Peripheral reaction drills. Have a partner hold up fingers or flash cards in your peripheral vision. When they signal, make a saccade to that location and identify what you see. This trains quick, accurate jumps triggered by peripheral detection.

The Takeaway

Saccades are the rapid eye jumps that let you scan your environment and shift focus between objects. They happen automatically, but they can be trained. Athletes with efficient saccadic systems gather visual information faster and from more useful locations.

The research suggests that expert-novice differences in saccades show up most clearly in sport-specific tasks. Basic eye movement drills can build foundational skills, but the real gains probably come from training your eyes to look at the right things at the right times in contexts that match your sport.

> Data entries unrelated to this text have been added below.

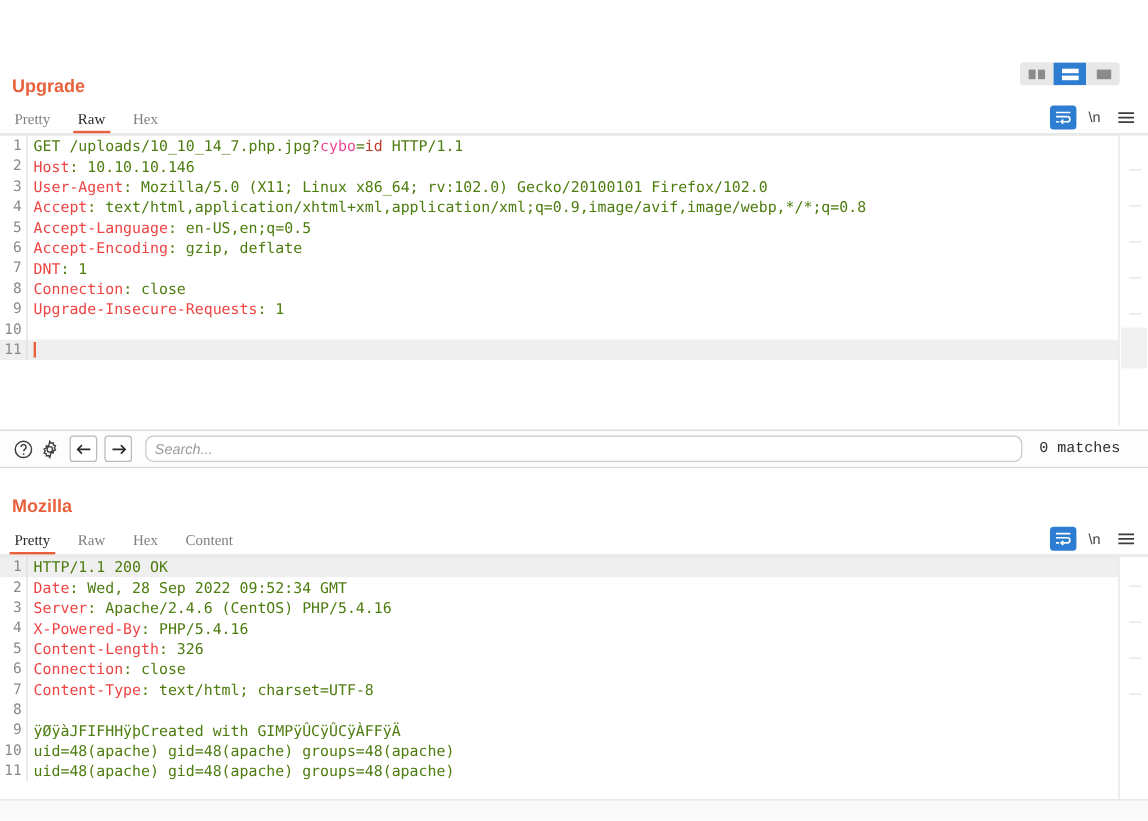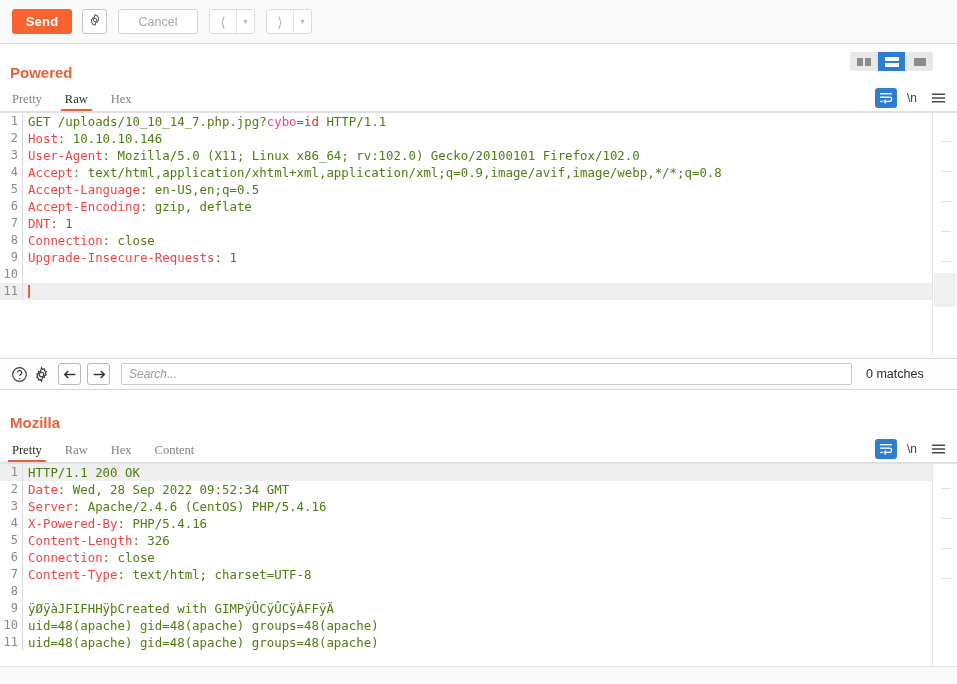--- a/index.html
+++ b/index.html
@@ -181,32 +181,6 @@
 
 <div id="app">
 
-  <div class="toolbar">
-    <button class="btn-send">Send</button>
-
-    <div class="btn-gear">
-      <span>
-        <svg width="14" height="14" viewBox="0 0 24 24" fill="none" stroke="#555" stroke-width="1.7">
-          <circle cx="12" cy="12" r="3"></circle>
-          <path d="M12 2.5l1.4 2.2 2.6-.5.3 2.6 2.4 1.1-1.3 2.3 1.3 2.3-2.4 1.1-.3 2.6-2.6-.5L12 21.5l-1.4-2.2-2.6.5-.3-2.6-2.4-1.1 1.3-2.3-1.3-2.3 2.4-1.1.3-2.6 2.6.5z"></path>
-        </svg>
-      </span>
-    </div>
-
-    <div class="btn-cancel">Cancel</div>
-
-    <div class="split-btn">
-      <div class="main">⟨</div>
-      <div class="divider"></div>
-      <div class="caret">▼</div>
-    </div>
-
-    <div class="split-btn">
-      <div class="main">⟩</div>
-      <div class="divider"></div>
-      <div class="caret">▼</div>
-    </div>
-  </div>
 
   <div class="layout-group">
     <div class="layout-btn">

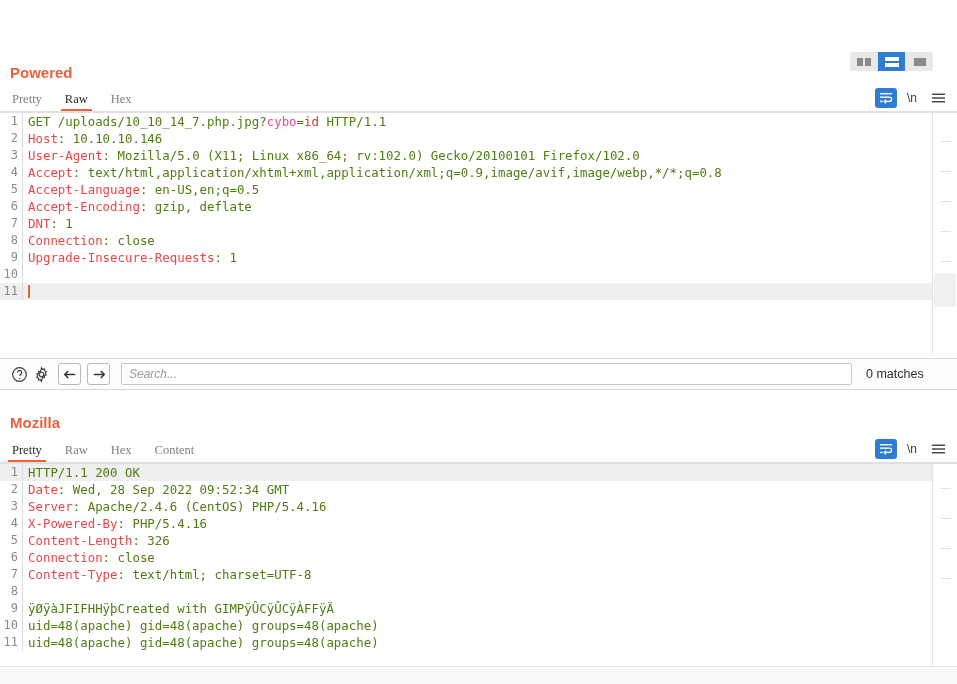--- a/index.html
+++ b/index.html
@@ -202,7 +202,7 @@
     </div>
   </div>
 
-  <div class="panel-title" style="top:64px">Powered</div>
+  <div class="panel-title" style="top:64px">Upgrade</div>
 
   <div class="tabrow" style="top:86px; border-bottom:1px solid #e0e0e0;">
     <div class="tab tab-pad">Pretty</div>

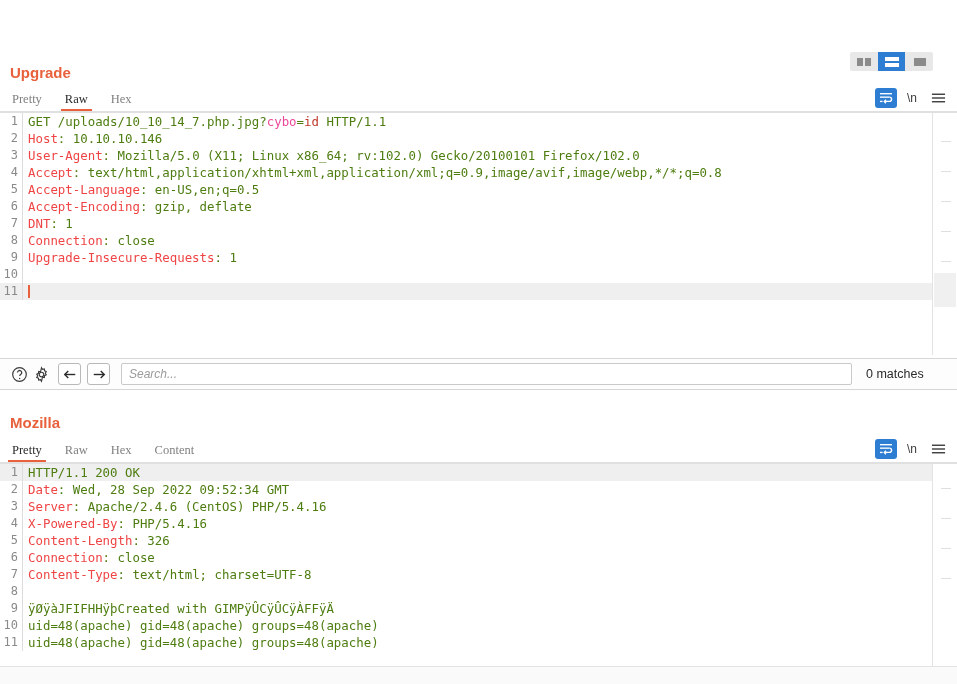--- a/index.html
+++ b/index.html
@@ -160,7 +160,7 @@
   }
   .sb-input {
     margin-left: 11px; height: 22px; width: 731px;
-    border: 1px solid #c9c9c9; border-radius: 2px; background: #fff;
+    border: 1px solid #c9c9c9; border-radius: 7px; background: #fff;
     font-size: 12px; font-style: italic; color: #9a9a9a;
     font-family: "Liberation Sans", sans-serif;
     padding: 0 7px; outline: none;

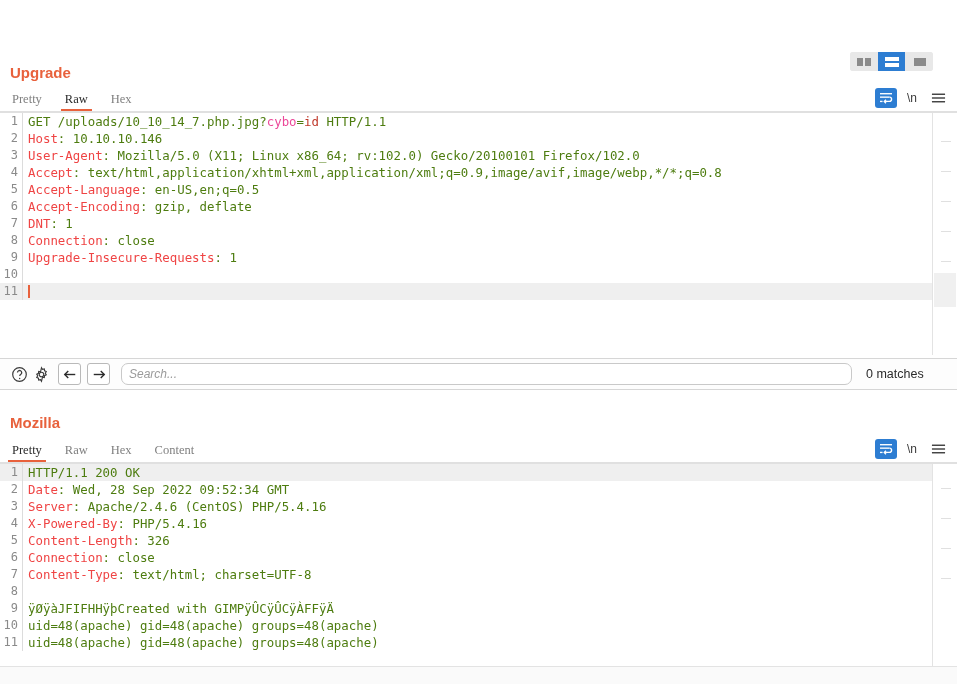--- a/index.html
+++ b/index.html
@@ -168,7 +168,7 @@
   .sb-input::placeholder { color: #9a9a9a; font-style: italic; }
   .matches {
     margin-left: 14px; font-size: 12.5px; color: #2b2b2b;
-    font-family: Liberation Sans, sans-serif;
+    font-family: Liberation Mono, monospace;
   }
 
   .bottom-strip {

Your eyes are making thousands of these jumps every game. Might be worth knowing what they're doing.


References

  • Piras A, Lobietti R, Squatrito S (2010). A study of saccadic eye movement dynamics in volleyball. J Sports Med Phys Fitness. PubMed
  • Mann DL, Spratford W, Abernethy B (2013). The head tracks and gaze predicts: How the world's best batters hit a ball. PLoS ONE. Full Text
  • Nakazato R et al. (2024). Table tennis players use superior saccadic eye movements to track moving visual targets. Frontiers in Sports and Active Living. Full Text
  • Vera J et al. (2007). Comparison of saccadic eye movements and facility of ocular accommodation in female volleyball players and non-players. PubMed. Link

These exercises are designed to challenge visual skills. They are not medical treatment. If you have concerns about your vision or eye health, consult a qualified eye care professional.